Note that we are assuming that the aforementioned table is the first table present in the html document.

In [9]:
table = wiki_soup.find("tbody")
rowList = []
columns = ["Postal Code", "Borough", "Neighborhood"]

# We want to skip the first row of the table, as it only contains the column headers.
for row in table.find_all("tr")[1:]:
    rowList.append(dict(zip(columns, row.stripped_strings)))

The table is then converted to a pandas dataframe.

In [10]:
df = pd.DataFrame(rowList, columns=columns)

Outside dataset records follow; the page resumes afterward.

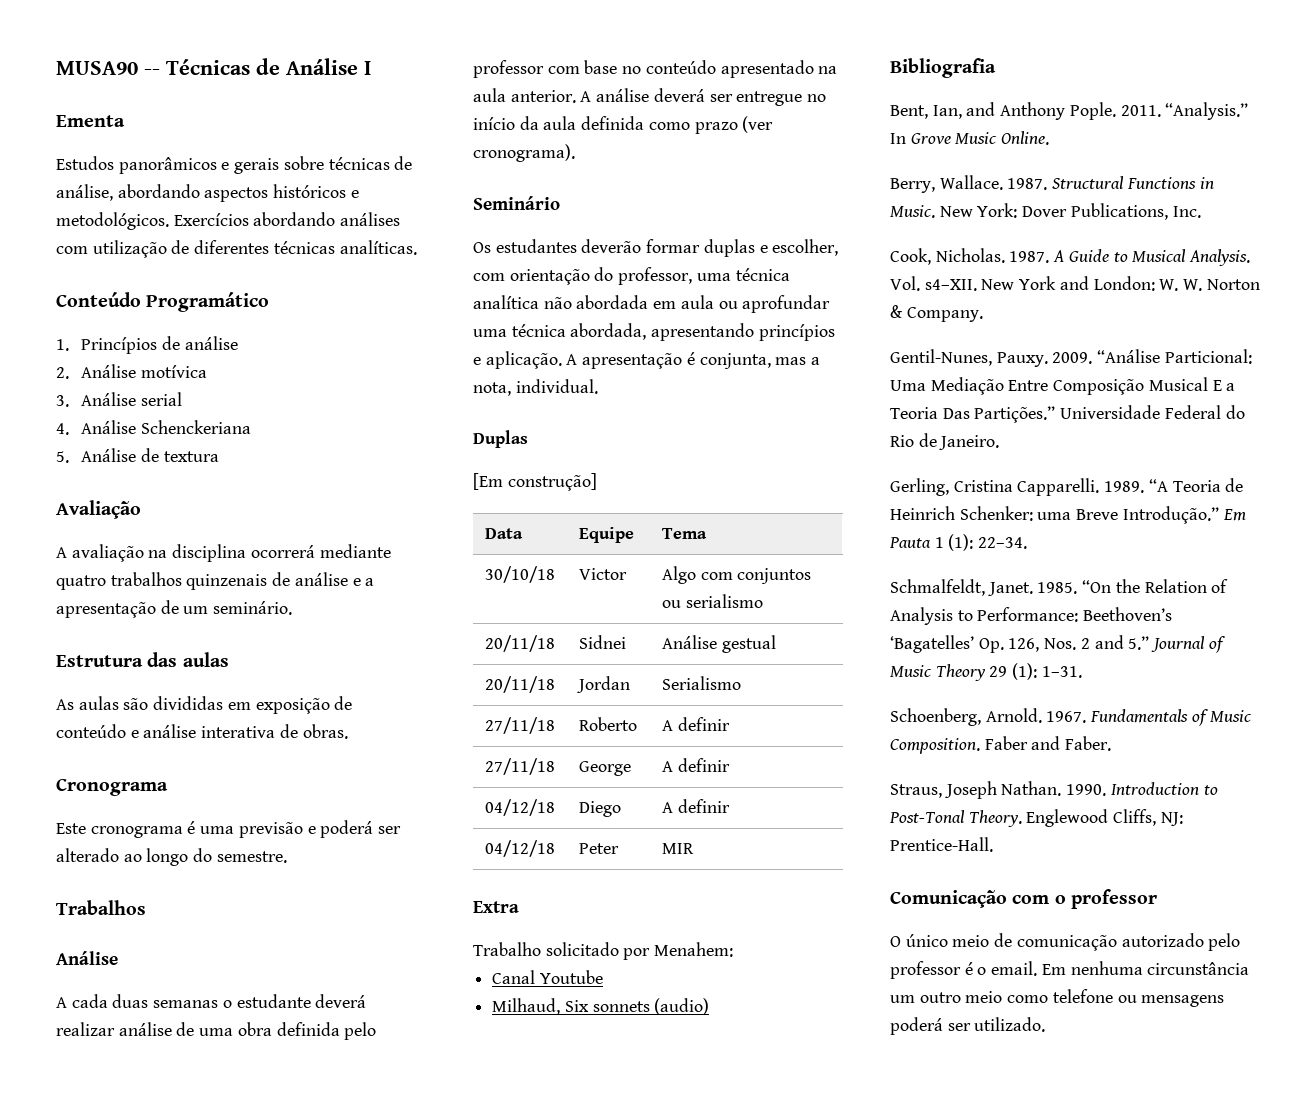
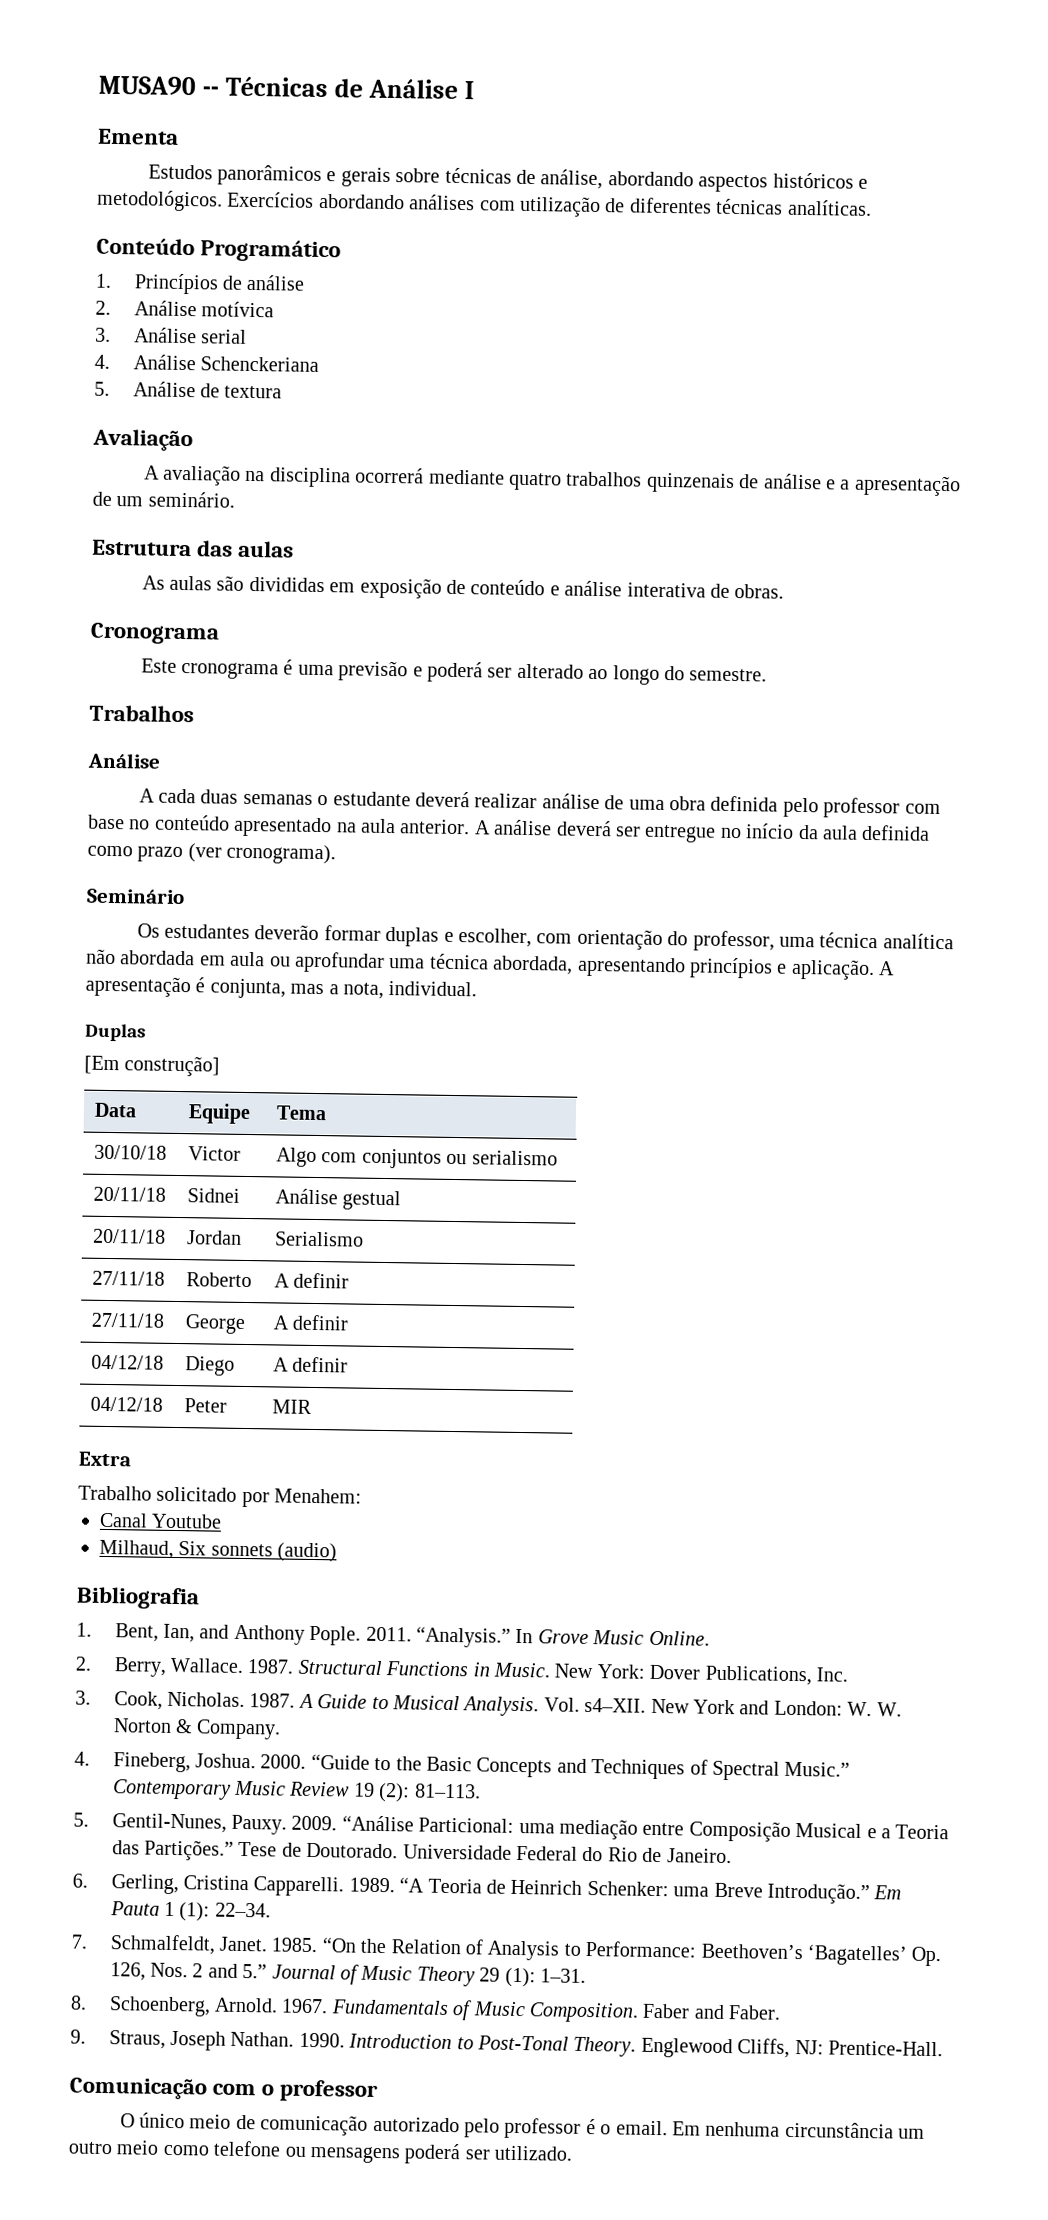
(996, 68) none -> [76,1622,92,1637] 1.
(1050, 138) none -> [75,1656,92,1671] 2.
(1201, 212) none -> [75,1690,91,1705] 3.
(983, 314) none -> [74,1751,851,1781] [111,1779,481,1803] [73,1812,89,1827] 4. Fineberg, Joshua. 2000. “Guide to the Basic Concepts and Techniques of Spectral Music.” Contemporary Music Review 19 (2): 81–113. // 5.
[890,377,1049,395] Uma Mediação Entre -> [518,1818,685,1840] uma mediação entre
[1212,380,1222,391] E -> [866,1828,877,1839] e
[942,406,1056,423] Das Partições.” -> [111,1839,399,1861] das Partições.” Tese de Doutorado.
(1000, 442) none -> [72,1873,88,1888] 6.
(1028, 543) none -> [71,1934,88,1949] 7.
(1082, 672) none -> [70,1995,87,2010] 8.
(1112, 743) none -> [70,2029,86,2044] 9.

Now, we need to filter out the rows of the table in which the Borough value is "Not assigned".

In [11]:
boroughFilter = df['Borough'] != "Not assigned"
df = df[boroughFilter]
df.reset_index(drop=True, inplace=True)

We also need to check if there are any rows of the dataframe in which there is an assigned Borough, but no assigned Neighborhoods. If there are any rows with a Not assigned neighborhood, we will change the neighborhood to be the same as the borough.

In [23]:
neighborhoodFilter = df['Neighborhood'] != "Not assigned"
if neighborhoodFilter.sum() == df.shape[0]:
    print("There are NO \"Not assigned\" neighborhoods in the data!")
else:
    print("There are {} \"Not assigned\" neighborhoods in the data".format(neighborhoodFilter.sum()))


There are NO "Not assigned" neighborhoods in the data!


Finally, let's check the shape of our resulting data set:

In [28]:
print("The data set has", df.shape[0], "rows and", df.shape[1], "columns.")

The data set has 103 rows and 3 columns.